# Golden Syrup Potential



## RobW (4/7/06)

Does anybody have the potential & SRM values for Golden Syrup?


----------



## bradmcm (4/7/06)

I don't have the colour value, it would depend on the manufacturer, a wild guess would be around 100-130 EBC, and for extract potential, another guess would be around 280-300 L/kg.


----------



## THE DRUNK ARAB (4/7/06)

Beersmith has it set at EBC 0 and Potential of 1.036SG.


----------



## Voosher (4/7/06)

I've only ever used CSR Golden Syrup and even then only once.
It has 74g sugar content per 100g so I just treated it as a sugar addition in those proportions.
CSR GS does add some colour.
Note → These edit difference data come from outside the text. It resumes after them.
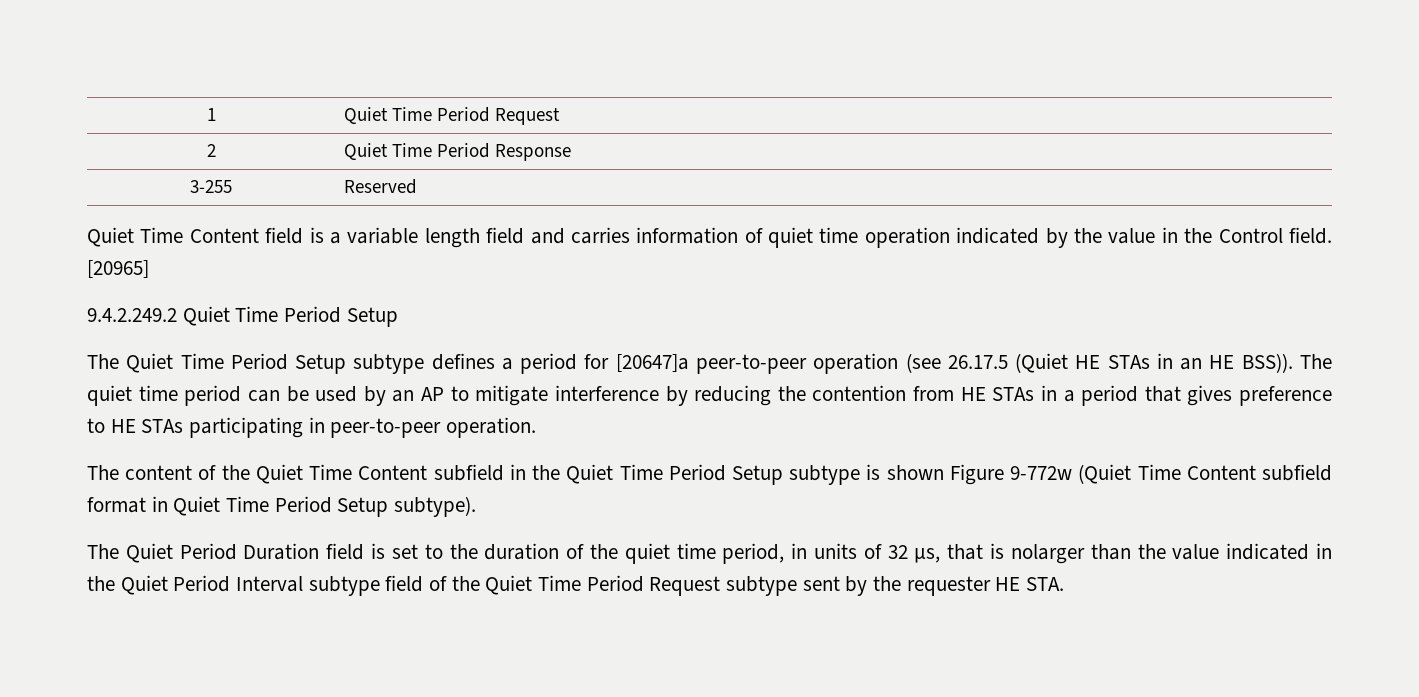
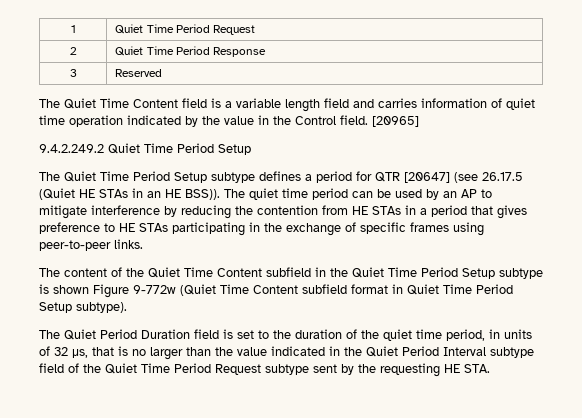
- 3-255 | Reserved
+ 3 | Reserved
- Quiet Time Content field is a variable length field and carries information of quiet time operation indicated by the value in the Control field.
+ The Quiet Time Content field is a variable length field and carries information of quiet time operation indicated by the value in the Control field.
- The Quiet Time Period Setup subtype defines a period for [20647]a peer-to-peer operation (see 26.17.5 (Quiet HE STAs in an HE BSS)).
+ The Quiet Time Period Setup subtype defines a period for QTR [20647] (see 26.17.5 (Quiet HE STAs in an HE BSS)).
- The quiet time period can be used by an AP to mitigate interference by reducing the contention from HE STAs in a period that gives preference to HE STAs participating in peer-to-peer operation.
+ The quiet time period can be used by an AP to mitigate interference by reducing the contention from HE STAs in a period that gives preference to HE STAs participating in the exchange of specific frames using peer-to-peer links.
- The Quiet Period Duration field is set to the duration of the quiet time period, in units of 32 μs, that is nolarger than the value indicated in the Quiet Period Interval subtype field of the Quiet Time Period Request subtype sent by the requester HE STA.
+ The Quiet Period Duration field is set to the duration of the quiet time period, in units of 32 μs, that is no larger than the value indicated in the Quiet Period Interval subtype field of the Quiet Time Period Request subtype sent by the requesting HE STA.

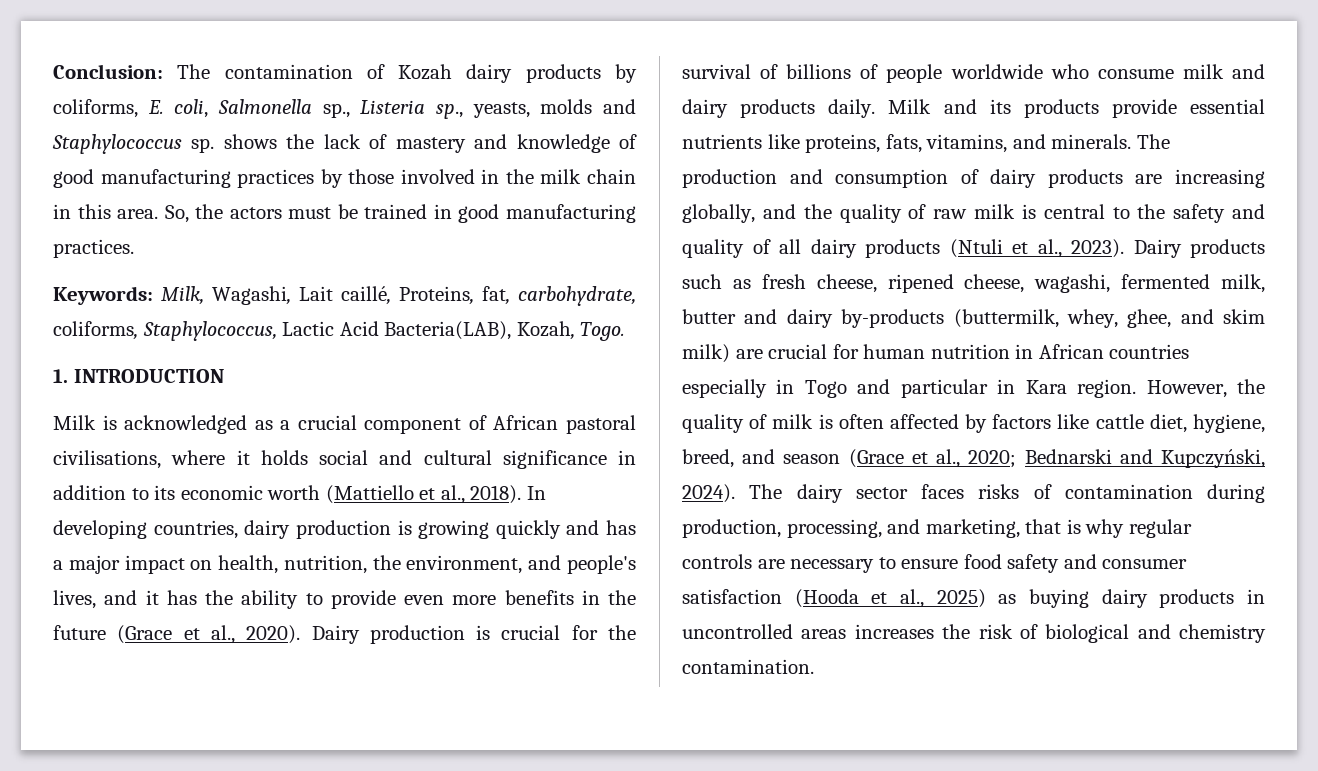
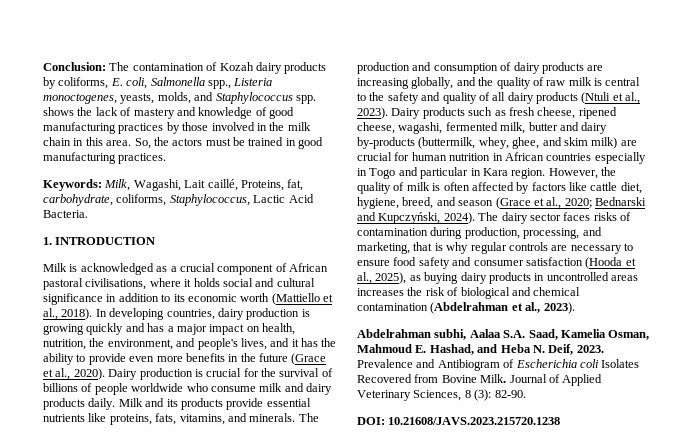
- Conclusion: The contamination of Kozah dairy products by coliforms, E. coli, Salmonella sp., Listeria sp., yeasts, molds and Staphylococcus sp. shows the lack of mastery and knowledge of good manufacturing practices by those involved in the milk chain in this area.
+ Conclusion: The contamination of Kozah dairy products by coliforms, E. coli, Salmonella spp., Listeria monoctogenes, yeasts, molds, and Staphylococcus spp. shows the lack of mastery and knowledge of good manufacturing practices by those involved in the milk chain in this area.
- Keywords: Milk, Wagashi, Lait caillé, Proteins, fat, carbohydrate, coliforms, Staphylococcus, Lactic Acid Bacteria(LAB), Kozah, Togo.
+ Keywords: Milk, Wagashi, Lait caillé, Proteins, fat, carbohydrate, coliforms, Staphylococcus, Lactic Acid Bacteria.
- The dairy sector faces risks of contamination during production, processing, and marketing, that is why regular controls are necessary to ensure food safety and consumer satisfaction (Hooda et al., 2025) as buying dairy products in uncontrolled areas increases the risk of biological and chemistry contamination.
+ The dairy sector faces risks of contamination during production, processing, and marketing, that is why regular controls are necessary to ensure food safety and consumer satisfaction (Hooda et al., 2025), as buying dairy products in uncontrolled areas increases the risk of biological and chemical contamination (Abdelrahman et al., 2023).
+ Abdelrahman subhi, Aalaa S.A. Saad, Kamelia Osman, Mahmoud E. Hashad, and Heba N. Deif, 2023. Prevalence and Antibiogram of Escherichia coli Isolates Recovered from Bovine Milk. Journal of Applied Veterinary Sciences, 8 (3): 82-90.
+ DOI: 10.21608/JAVS.2023.215720.1238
It was a while a go but bradmcm's guess around the 100-130EBC sounds about right.
I believe most recommend Tate and Lyle's Golden Syrup because it doesn't impart a strong flavour.


----------



## RobW (4/7/06)

Thanks fellers.


----------



## ausdb (4/7/06)

Voosher said:


> I've only ever used CSR Golden Syrup and even then only once.
> It has 74g sugar content per 100g so I just treated it as a sugar addition in those proportions.
> CSR GS does add some colour. It was a while a go but bradmcm's guess around the 100-130EBC sounds about right.
> I believe most recommend Tate and Lyle's Golden Syrup because it doesn't impart a strong flavour.



I have made the same Mild using Bundaberg and T&L golden syrup. The one with the Bundaberg definately had a more rummy/molassesy flavour than the T&L one. If I brew it again I would probably mix 50/50 of each!


----------